DSP Microprocessor Based-On Power Factor Correction to Improve Power Quality of Converters Using Predictive Control

摘要

In this study, the predictive control approach is adapted to the current control strategy for the Bridgeless Power Factor Correction (PFC) converter. The control approach is developed to eliminate the input line current harmonics of the PFC converter without needing for the current sampling. In this approach, the zero crossing points of the input voltage are detected using DSP microprocessor. A sinusoidal signal is generated based on the detected points and used as a reference to control the converter switch to obtain unity power factor and lower input current Total Harmonic Distortion (THD). An adaptive digital FIR filter is designed and embedded into the control loop cancel the effects of noises and distortions on the output voltage.

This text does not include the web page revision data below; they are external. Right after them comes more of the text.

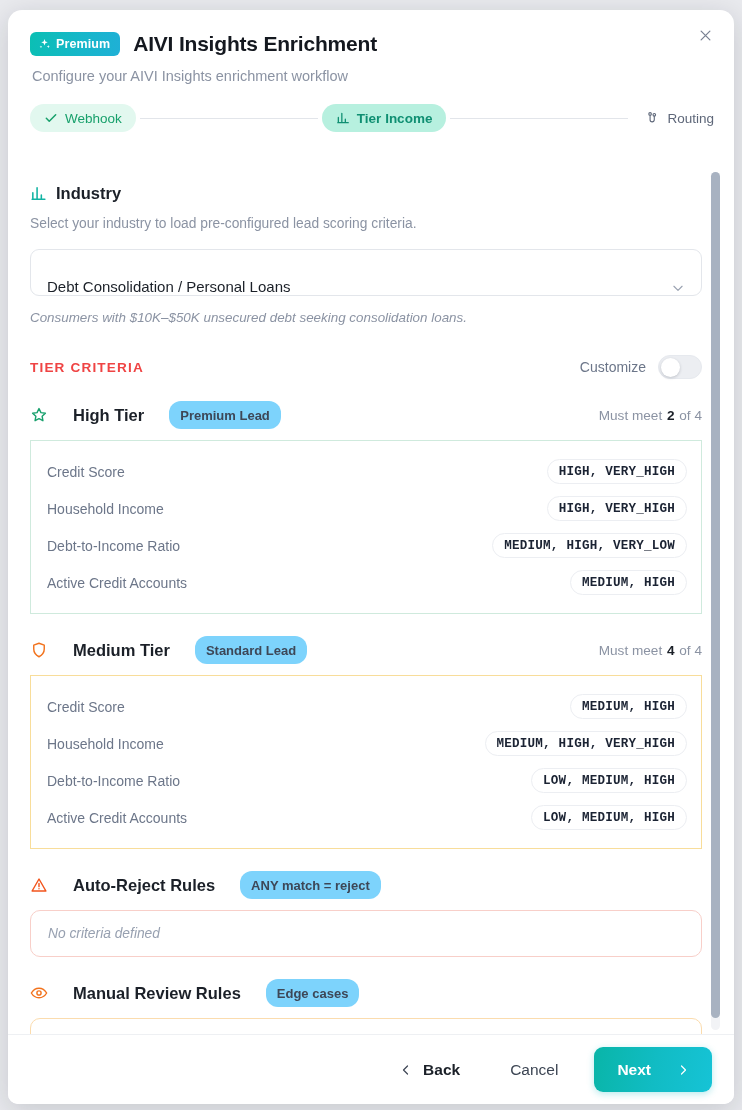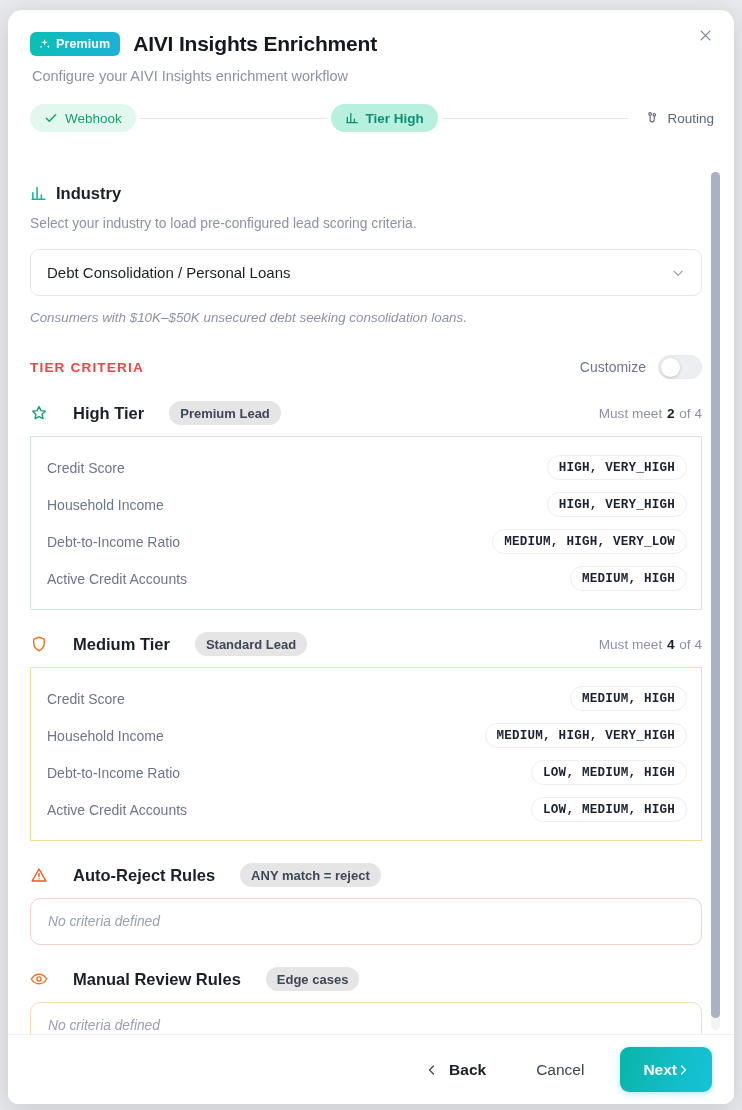"Tier High" span { text: High -> Income }
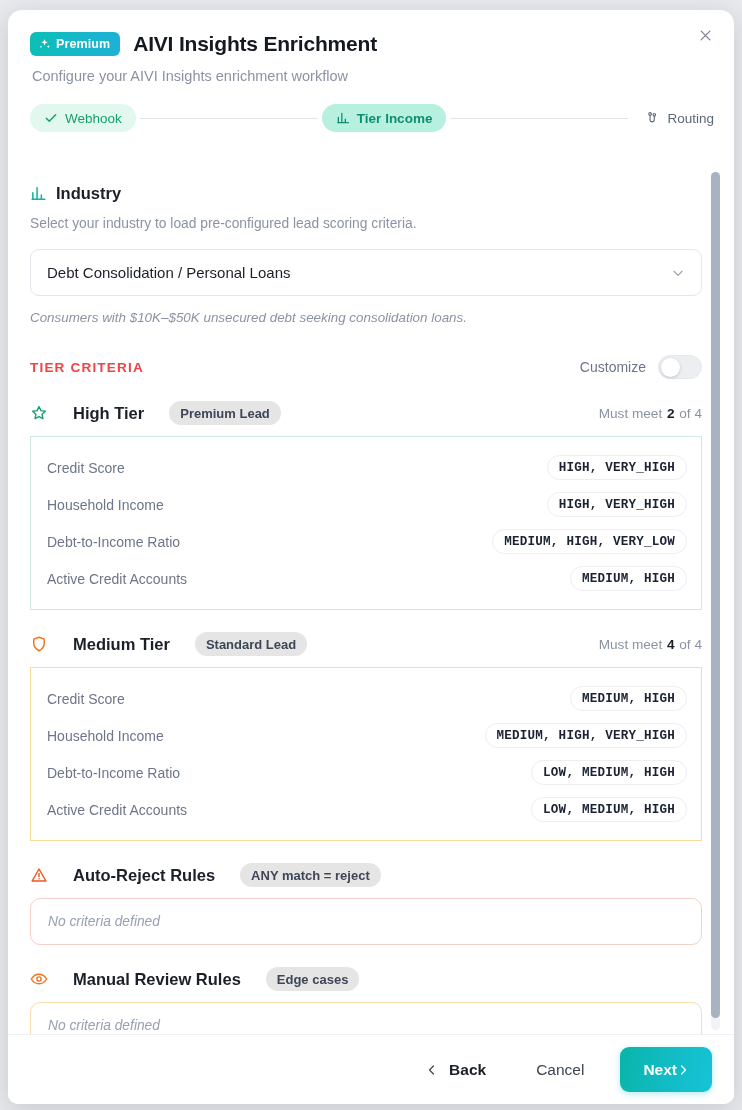"Debt Consolidation / Personal Loans" .select-box { align-items: center -> flex-end }
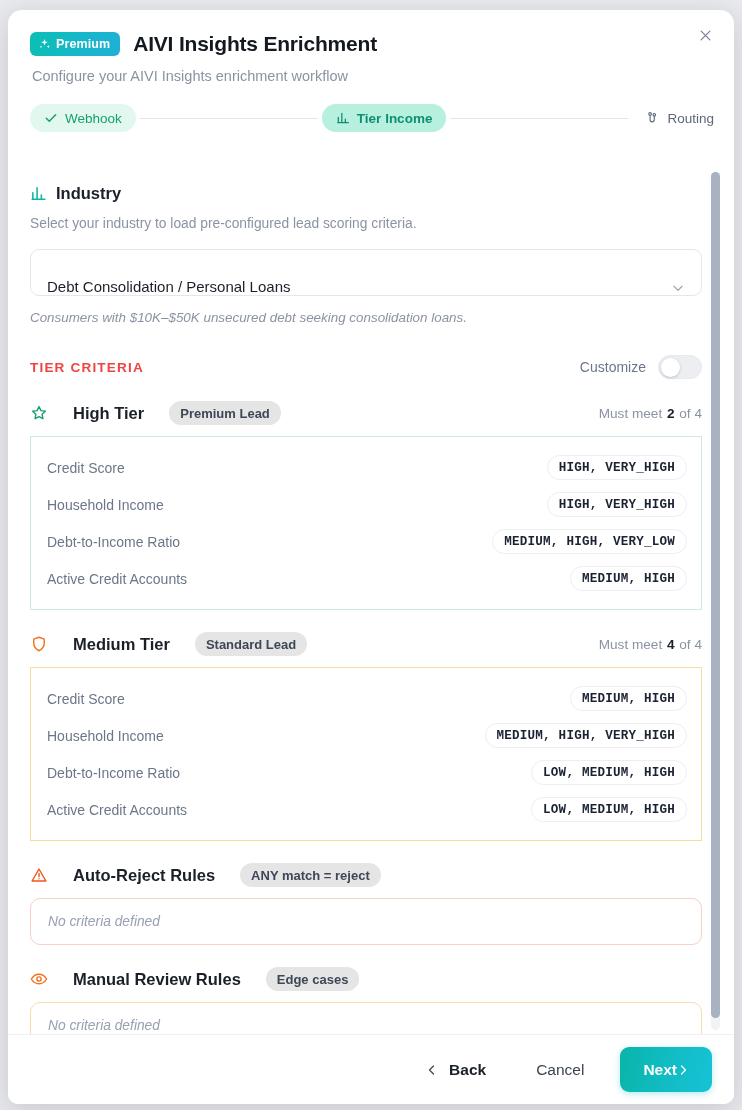"Premium Lead" .pill { background: #e5e5e5 -> #7dd3fc; padding: 0 11px -> 14px 11px }
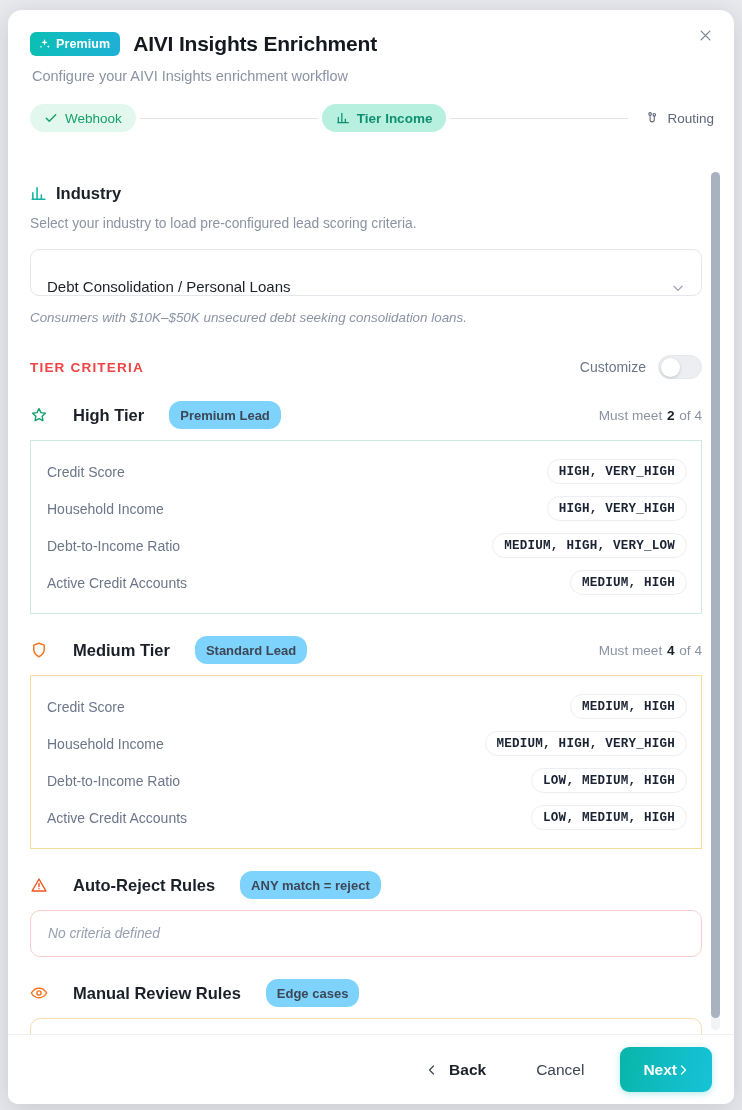"Next" .btn-next { gap: 0 -> 26px }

The feed forward technique is also used in the control algorithm by taking into account the maximum value of the input voltage. The implementation of feed forward and adaptive digital filter into the control algorithm improves the converter performance. The average current control (ACC) loop is used in the converter operating in continuous conduction mode (CCM). The converter used in simulation and experimental studies is a bridgeless power factor converter. The conduction losses of the switches of this converter are lower comparing to the similar PFC converters. The simulation and experimental results show that the proposed control strategy works well and the unity power factor operation can be achieved with a wide input voltage and load variation ranges. The results are compatible with IEC 61000-3-2 Current Harmonic Standard.